FROM TABLE (IDATA.PAK_ExcelTable.F_getRows (
IDATA.PAK_ExcelTable.F_getFile (‘IDATA_DATA’, ‘EMIDB.XLSX’),
‘Sheet1’,
‘”ROW_NUMBER” for ordinality
, “OPEN_INCIDENT_FLAG” varchar2(5) column ”A”
, “BAND_NUMBER” number(10, 0) column ”B”
, “EMAP_ELIGIBLE_FLAG” varchar2(1) column ”C”
, “MAIN_CATEGORY” varchar2(5) column ”D”’,
‘A2’)) xl;
select * from bb_test
;
ROW_NUMBER OPEN_INCIDENT_FLAG BAND_NUMBER EMAP_ELIGIBLE_FLAG MAIN_CATEGORY
I can’t reproduce the problem. What’s your exact database version please?
Hello, please help with the error:
ORA-20722: Error at position 1 : unexpected symbol ” instead of ”

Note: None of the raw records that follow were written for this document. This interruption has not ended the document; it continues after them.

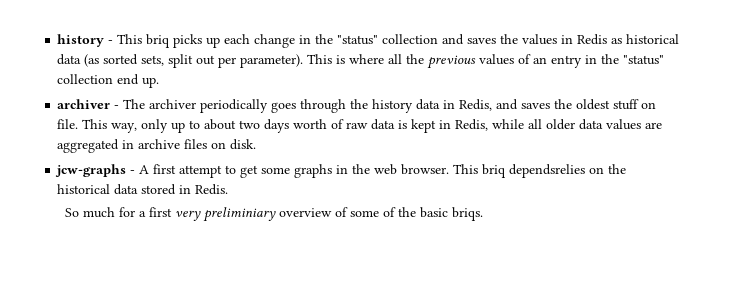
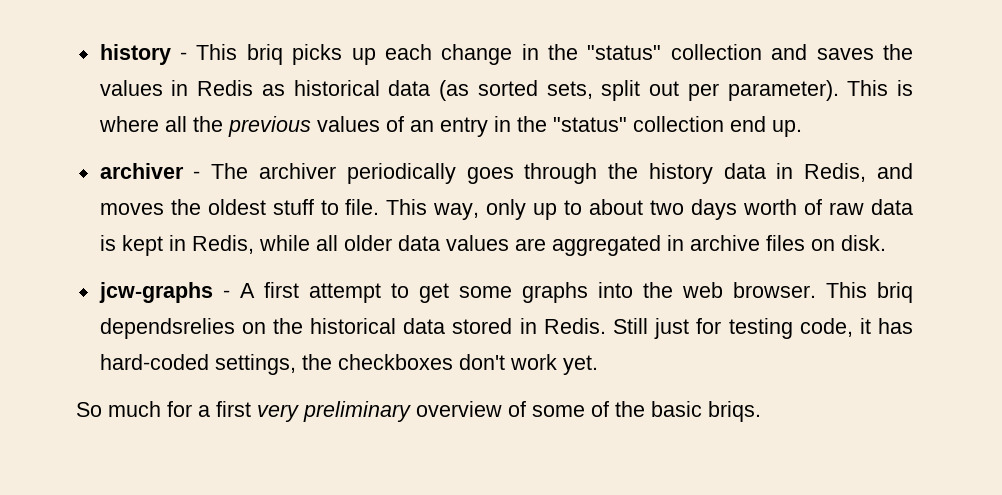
[521,103,551,109] saves -> [99,203,164,215] moves
[641,102,657,109] on -> [320,200,339,215] to
[336,165,349,174] in -> [597,282,633,298] into
(229, 189) none -> [612,318,914,339] [99,354,598,375] Still just for testing code, it has hard-coded settings, the checkboxes don't work yet.
[202,207,276,222] preliminiary -> [303,401,411,422] preliminary

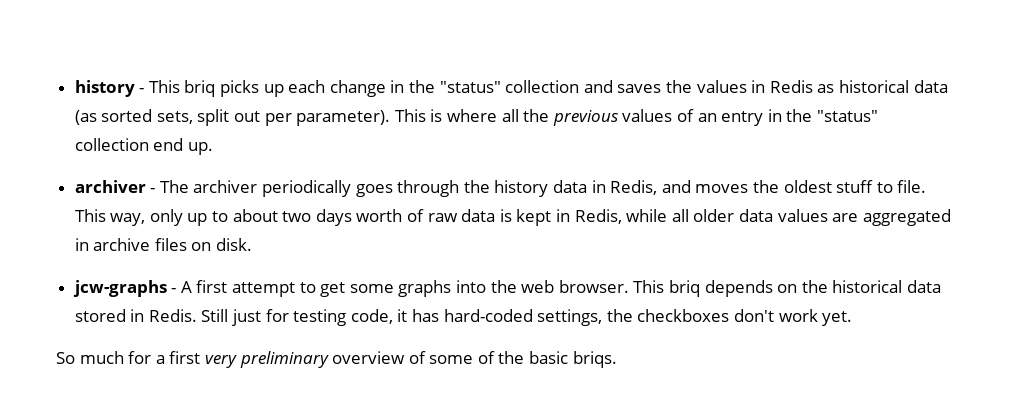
[99,318,235,339] dependsrelies -> [704,280,773,297] depends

ORA-06512: на “DWH.EXCELTABLE”, line 1041
ORA-06512: на “DWH.EXCELTABLE”, line 1414
ORA-06512: на “DWH.EXCELTABLE”, line 1427
ORA-06512: на “DWH.EXCELTABLE”, line 1574
ORA-06512: на “DWH.EXCELTABLE”, line 1585
ORA-06512: на “DWH.EXCELTABLE”, line 1597
ORA-06512: на “DWH.EXCELTABLE”, line 2688
ORA-06512: на “DWH.EXCELTABLEIMPL”, line 16
ORA-06512: на line 4
select t.*
from table(
ExcelTable.getRows(
ExcelTable.getFile(‘TMP_DIR’,’ooxdata3.xlsx’)
, ‘DataSource’
, ‘ “SRNO” number
, “NAME” varchar2(10)
, “VAL” number
, “DT” date
, “SPARE1” varchar2(6)
, “SPARE2” varchar2(6)’
, ‘A2’
)
) t
;
Hello,
Just found this post and it’s exactly what I for my requirement. However, it seems the Excel file must be on the DB server for the store function to work, correct? How can we load the Excel file that reside on Window client since I don’t have access to the DB server? Thank you in advance,
Hi, sorry for the late reply.
You are correct, the file must reside in a location the DB server has access to, not necessarily the DB server itself though, could be a NFS (Network File System) for example.
To address your situation, a classical approach is to mount a shared Windows directory on the DB server, so that end users may deposit files to be read by the DB.
If such a setup is not possible, the only other option I see is to send the file to the server as a separate step (e.g. SFTP/FTP protocol), or directly load the file in a BLOB in a temp table using SQL*Loader, you’ll then be able to use ExcelTable over the BLOB.
This is really cool Thank you for sharing.
DATE type columns gave me some trouble initially, but turns out that was related to the header row not being a valid DATE format.
Is there a good way to have this ignore the row of headers, specifically when the column needs to be DATE type?
I just answered my own question. Adding ,’A2′ at the end of the selection, as you show in an example, will resolve the header situation.